GraphQL explained

In this post, I’m going to answer one simple question: How does a GraphQL server turn a query into a response?

If you’re new to GraphQL, get the three minute intro in How do I GraphQL? before reading on. That way you’ll get more out of reading this post.

Here’s the ground we’ll cover in this post:

  • GraphQL queries
  • Schema and resolve functions
  • GraphQL execution — step by step

Ready? Let’s jump right in!


GraphQL Queries

GraphQL queries have a very simple structure and are easy to understand. Take this one:

{
  subscribers(publication: "apollo-stack"){
    name
    email
  }
}

It doesn’t take a rocket scientist to figure out that this query would return the names and e-mails of all subscribers of our publication, Building Apollo, if we built an API for it. Here’s what the response would look like:

{
  subscribers: [
    { name: "Jane Doe", email: "jane@doe.com" },
    { name: "John Doe", email: "john@doe.com" },
    ...
  ]
}

Notice how the shape of the response is almost the same as that of the query. The client-side of GraphQL is so easy, it’s practically self-explanatory!

But how about the server? Is it more complicated?

It turns out that GraphQL servers are quite simple, too. After reading this post, you’ll know exactly what’s going on inside a GraphQL server, and you’ll be ready to build your own.


Schema and Resolve Functions

Every GraphQL server has two core parts that determine how it works: a schema and resolve functions.

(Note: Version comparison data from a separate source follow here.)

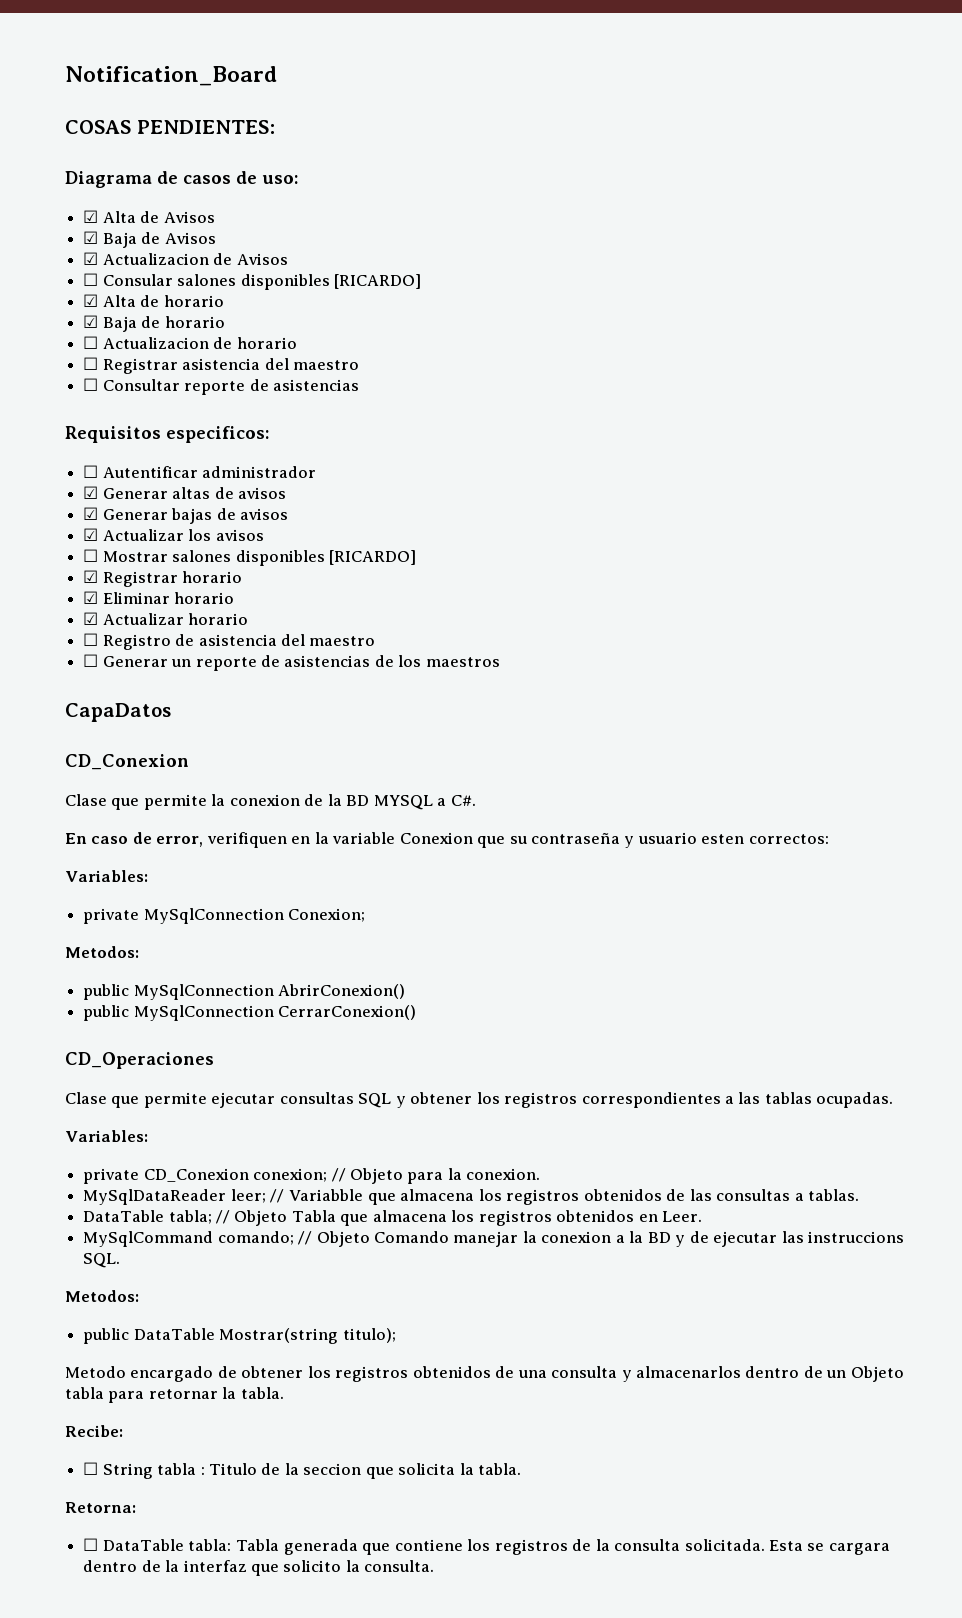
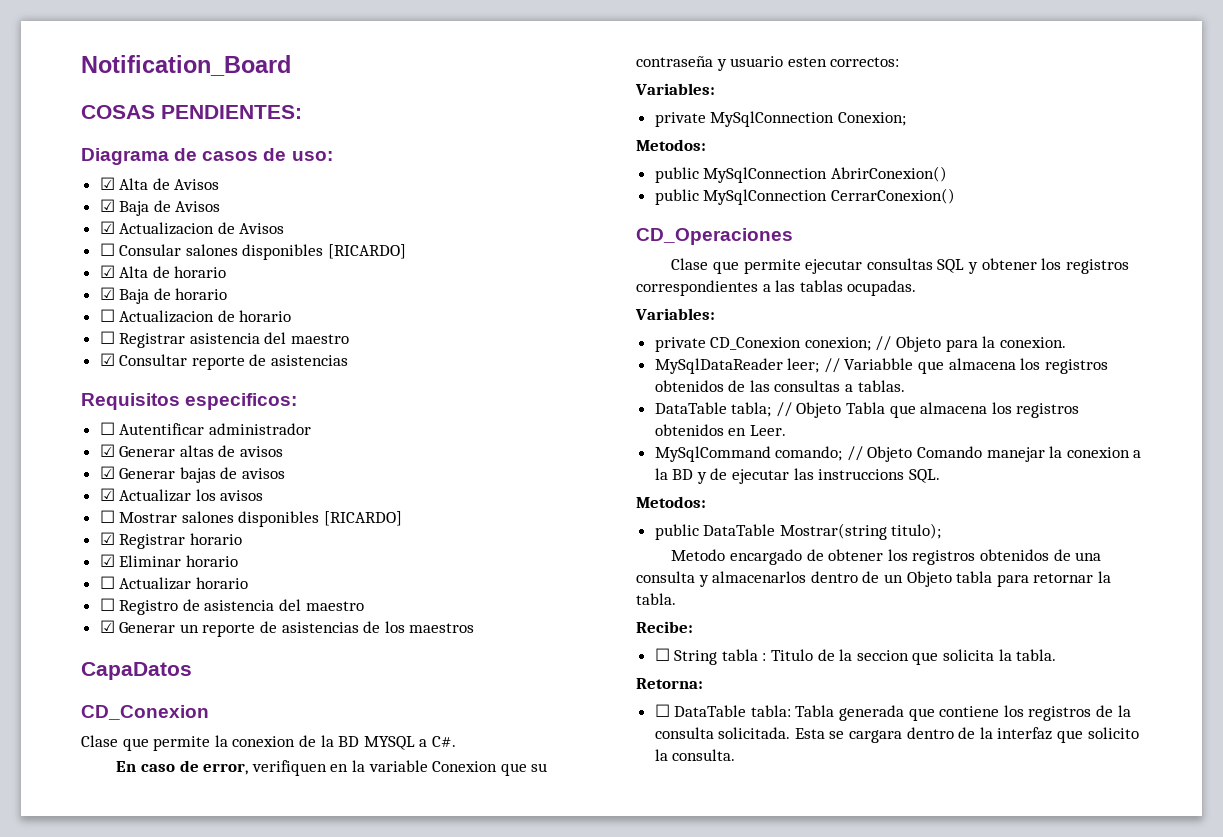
[83,378,99,391] ☐ -> [99,353,115,366] ☑
[83,612,99,625] ☑ -> [99,576,115,589] ☐
[83,654,99,667] ☐ -> [99,620,115,633] ☑

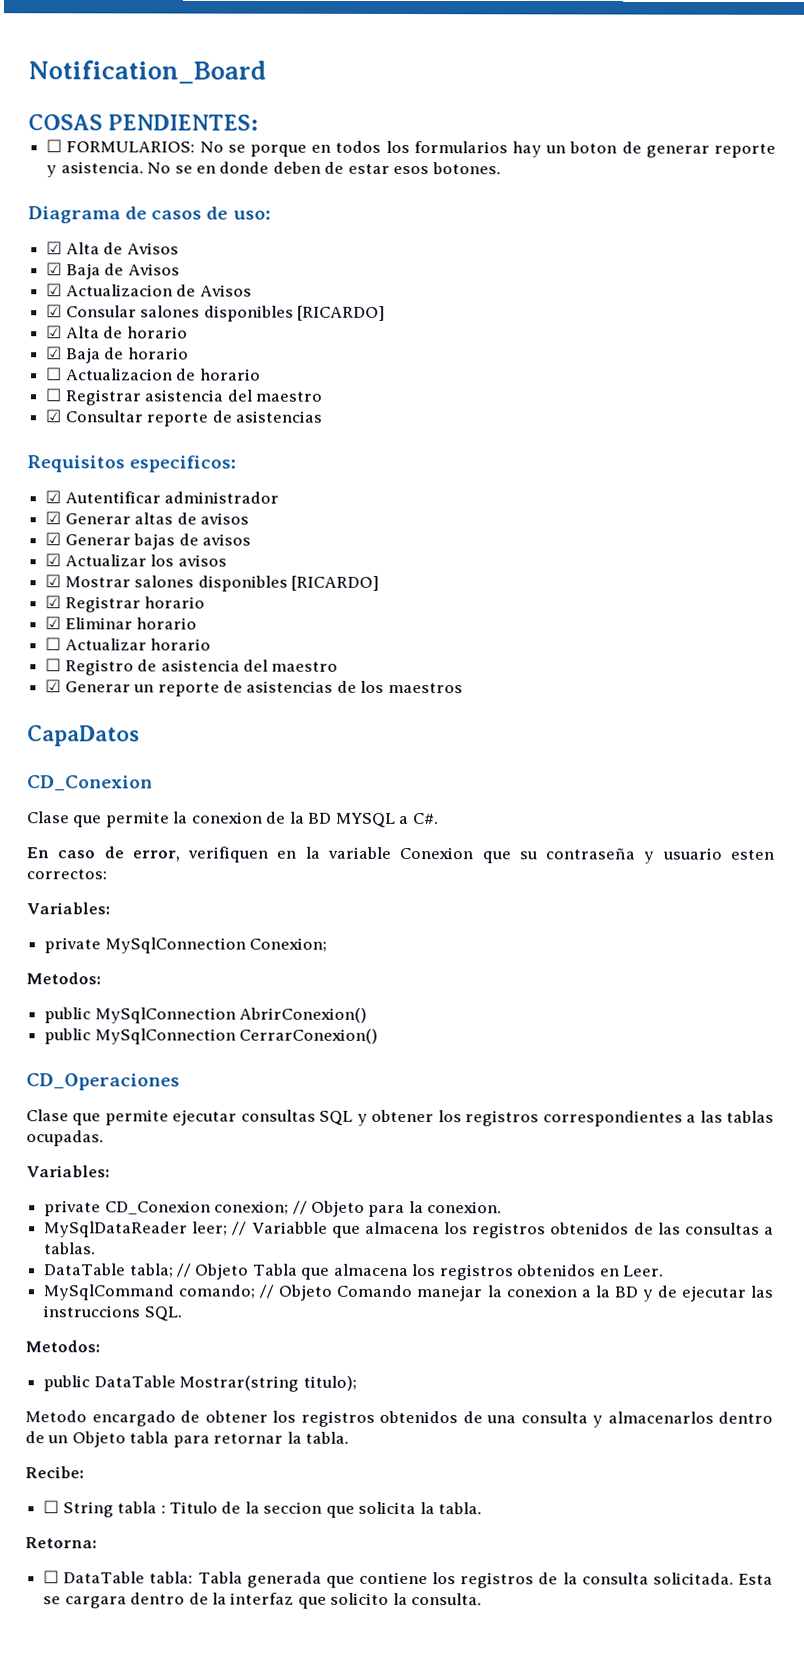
(302, 112) none -> [46,139,776,158] [46,161,501,178] // ☐ FORMULARIOS: No se porque en todos los formularios hay un boton de generar reporte y asistencia. No se en donde deben de estar esos botones.
[99,243,115,256] ☐ -> [46,304,63,318] ☑
[99,422,115,435] ☐ -> [45,490,62,504] ☑
[99,510,115,523] ☐ -> [45,574,62,588] ☑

The schema: The schema is a model of the data that can be fetched through the GraphQL server. It defines what queries clients are allowed to make, what types of data can be fetched from the server, and what the relationships between these types are. For example:

A simple GraphQL schema with three types: Author, Post and Query

In GraphQL schema notation, it looks like this:

type Author {
  id: Int
  name: String
  posts: [Post]
}type Post {
  id: Int
  title: String
  text: String
  author: Author
}type Query {
  getAuthor(id: Int): Author
  getPostsByTitle(titleContains: String): [Post]
}schema {
  query: Query
}

This schema is quite simple: it states that the application has three types — Author, Post and Query. The third type— Query — is just there to mark the entry point into the schema. Every query has to start with one of its fields: getAuthor or getPostsByTitle. You can think of them sort of like REST endpoints, except more powerful.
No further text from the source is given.